Contractors urged to unify behind IR35 push to postpone 2021’s reforms
Calls to contractors back in May to press their MP to suspend the IR35 reforms of 2017 do not apply now, in June, when the focus should be on the halting IR35 reforms of 2021.
Issuing this alert, a lobbyist was referring to MPs meeting this Thursday and in the next few weeks, for the committee stage of the Finance Bill which contains the 2021 reforms.
‘Don’t confuse MPs’
“Campaigners,” began the lobbyist, Stop The Off-Payroll Tax in an “important” tweet.
“Please don’t confuse MPs by asking them to table amendments to get public sector IR35 off-payroll rules suspended.
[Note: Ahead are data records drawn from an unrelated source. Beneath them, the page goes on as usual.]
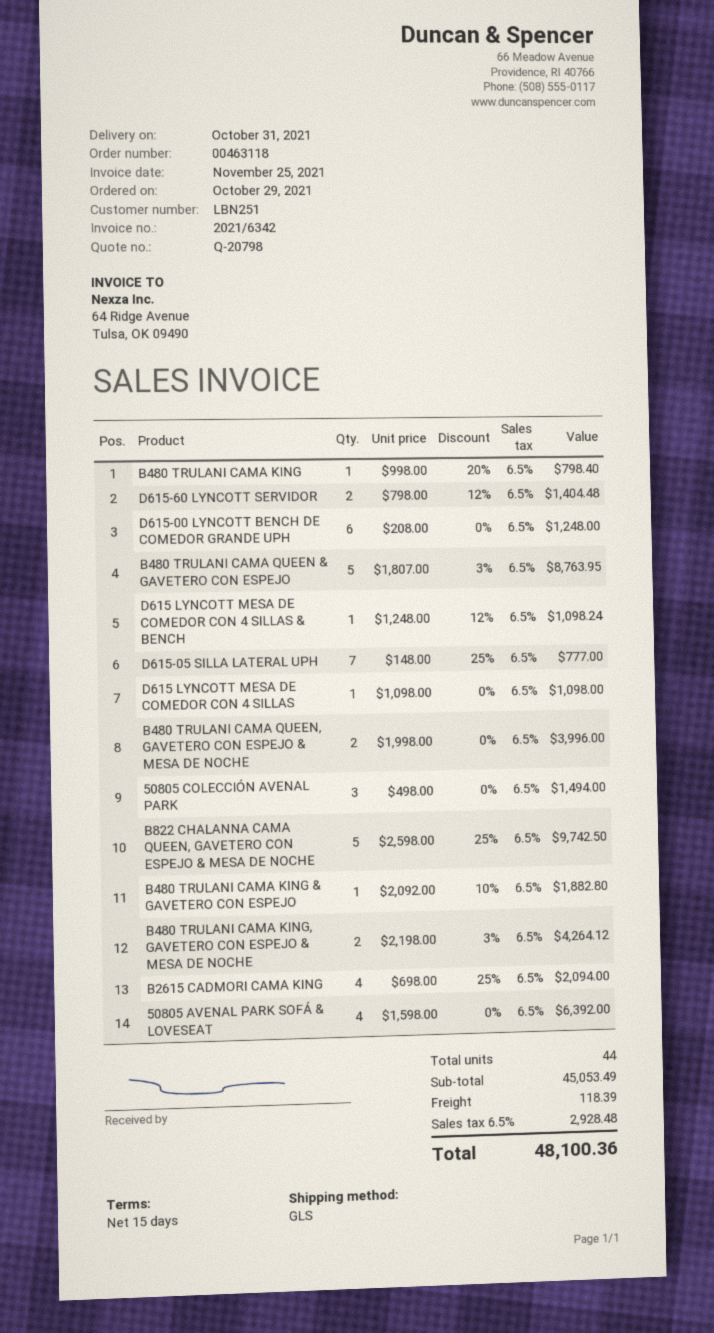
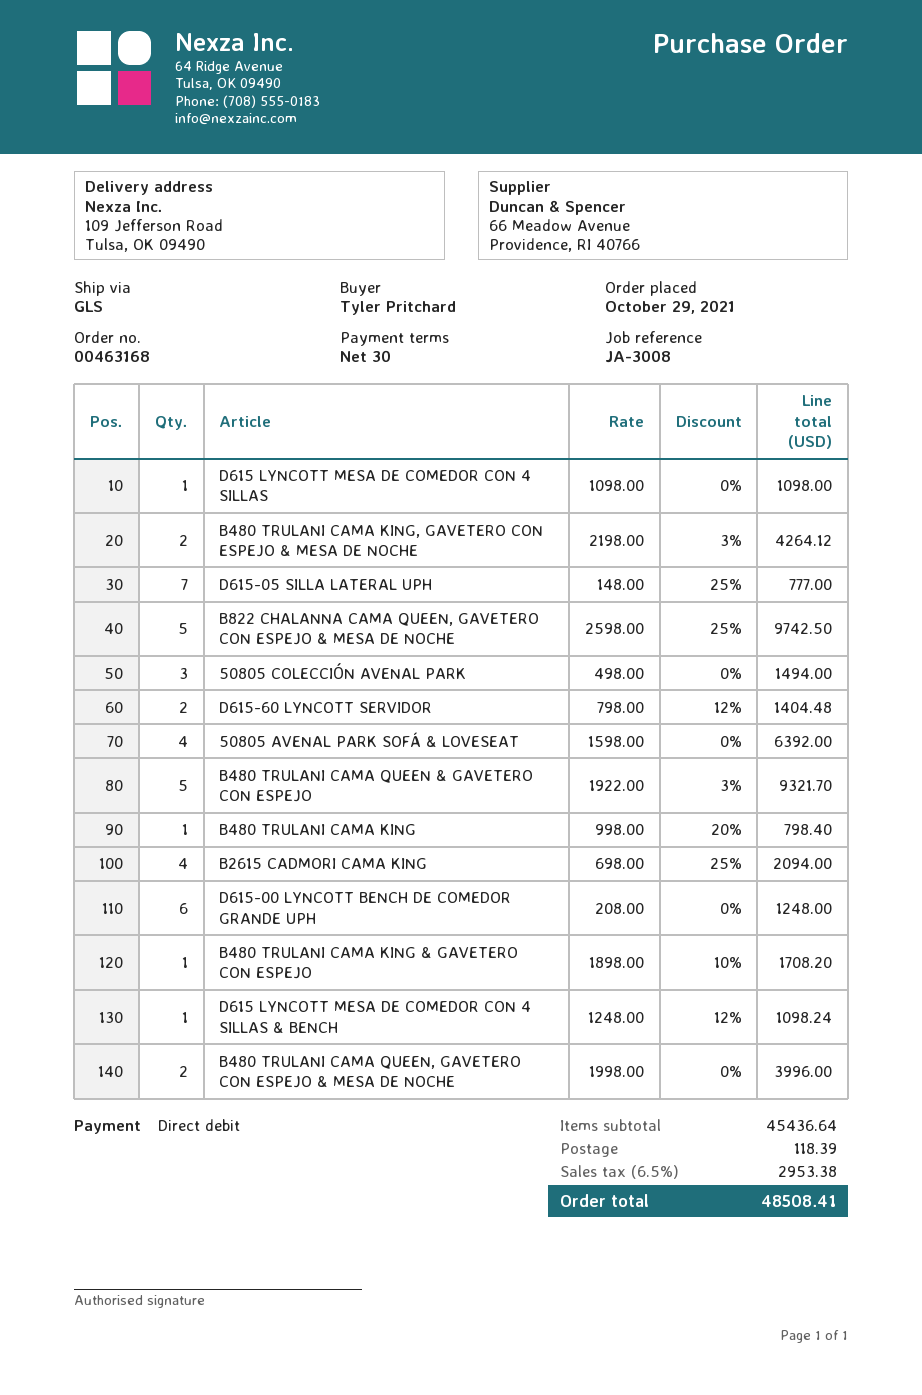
order number: 00463118 -> 00463168
payment terms: 15 days -> 30 days
B480 TRULANI CAMA QUEEN & GAVETERO CON ESPEJO: 5 x 1807.00 - 3% = 8763.95 -> 5 x 1922.00 - 3% = 9321.70
B480 TRULANI CAMA KING & GAVETERO CON ESPEJO: 1 x 2092.00 - 10% = 1882.80 -> 1 x 1898.00 - 10% = 1708.20
subtotal: 45053.49 -> 45436.64
tax: 6.5% = 2928.48 -> 6.5% = 2953.38
total: 48100.36 -> 48508.41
They’re not in the Finance Bill.”
The subtext is that although the MPs can still table amendments, including at the bill’s next ‘consideration’ stage, a suspension of the 2017 reforms is not their focus and is not in the bill.
Moreover, the public sector reforms lack political momentum, as only the 2021 reforms were subject to a government-ordered delay due to covid-19 and a highly critical inquiry by peers.
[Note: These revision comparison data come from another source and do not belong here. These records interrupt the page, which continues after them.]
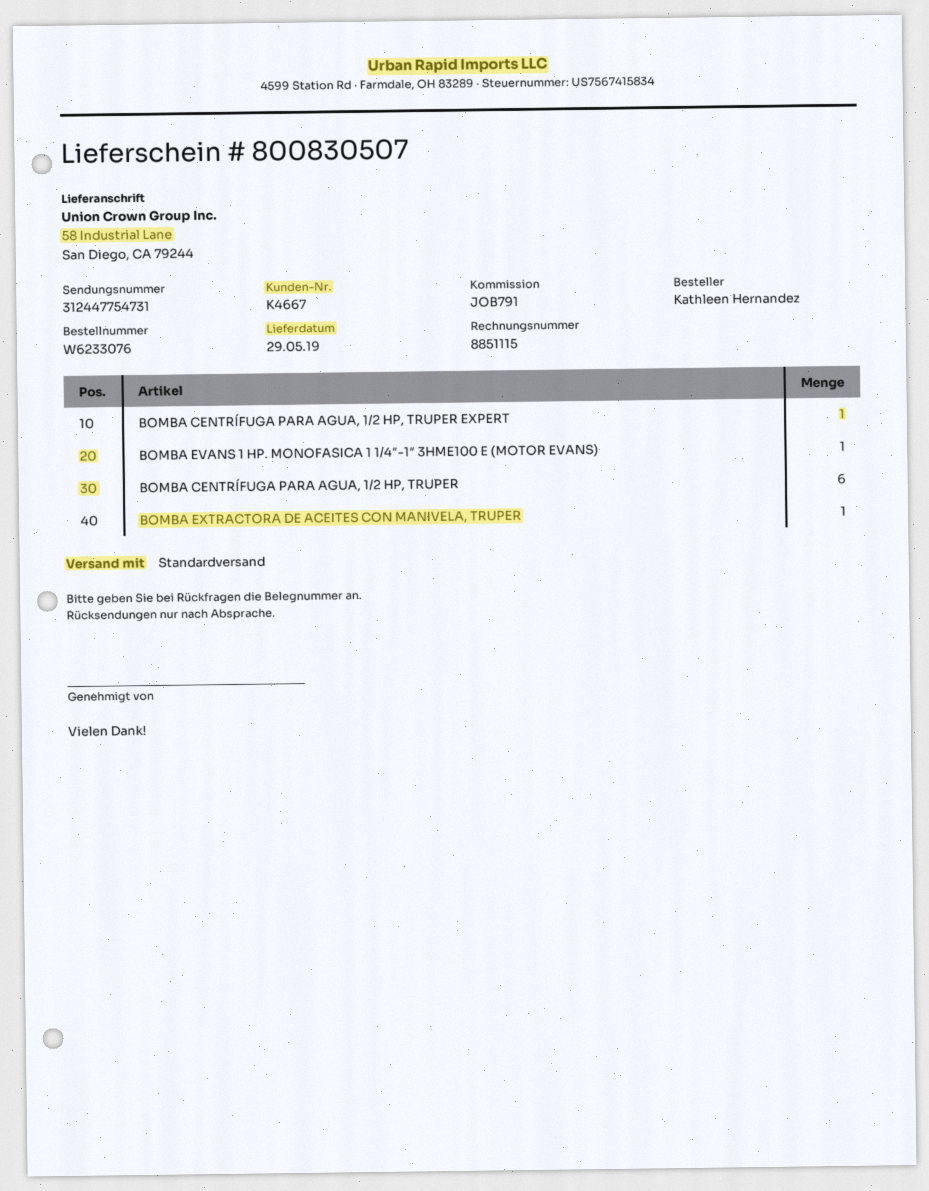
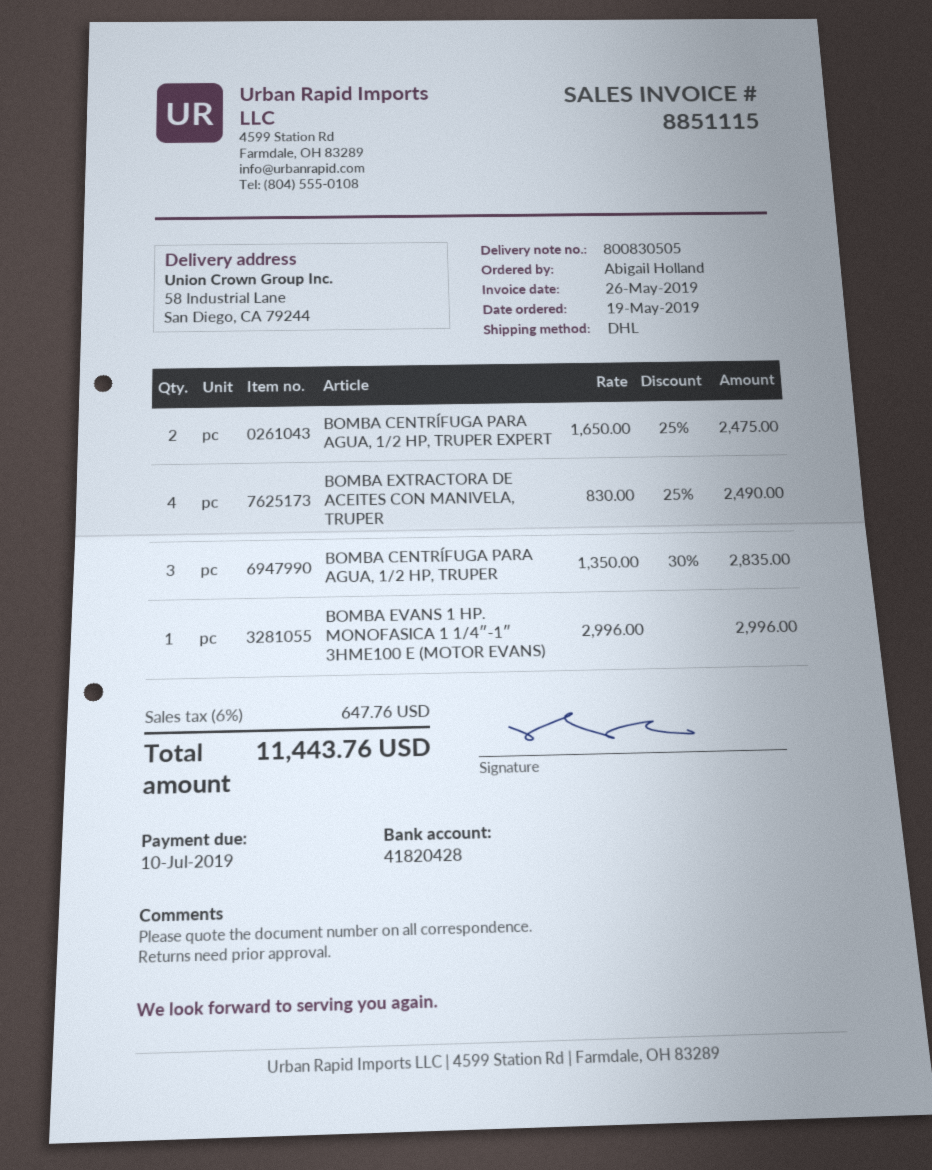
delivery note number: 800830507 -> 800830505
ordered by: Kathleen Hernandez -> Abigail Holland
shipping method: standard -> DHL
BOMBA CENTRÍFUGA PARA AGUA, 1/2 HP, TRUPER EXPERT: 1 -> 2
BOMBA CENTRÍFUGA PARA AGUA, 1/2 HP, TRUPER: 6 -> 3
BOMBA EXTRACTORA DE ACEITES CON MANIVELA, TRUPER: 1 -> 4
On social media, campaigners who wish to inform MPs of the adverse impact of the 2017 framework are being encouraged to do so, but only as a reason to stop its April 2021 variant.
The UK’s largest chartered accountancy body, the ICAEW, made this specific point in 2019 – that only by fixing issues in the public sector’s off-payroll rules can an extension be made.
Updating its stance this month, the accounting body said the government’s 12-month delay due to the pandemic now affords it a “unique opportunity” to resolve a “number of matters”
‘Act upon the evidence’
The most fundamental four are; PSCs being made to pay Employer NI; aligning employment and social security rights; statutory payments for the IR35-caught and HMRC strategy.
“Don’t enact IR35 [reform] in the Finance Bill,” says the Institute of Chartered Accountants in England and Wales (ICAEW), referring to the 2021 reforms.
The institute’s tax faculty explained: “Given that many private sector organisations have already incurred significant costs and implemented systems changes…the government has a unique opportunity to consider whether the rules currently being legislated will work as intended, and to act upon the evidence of those businesses.”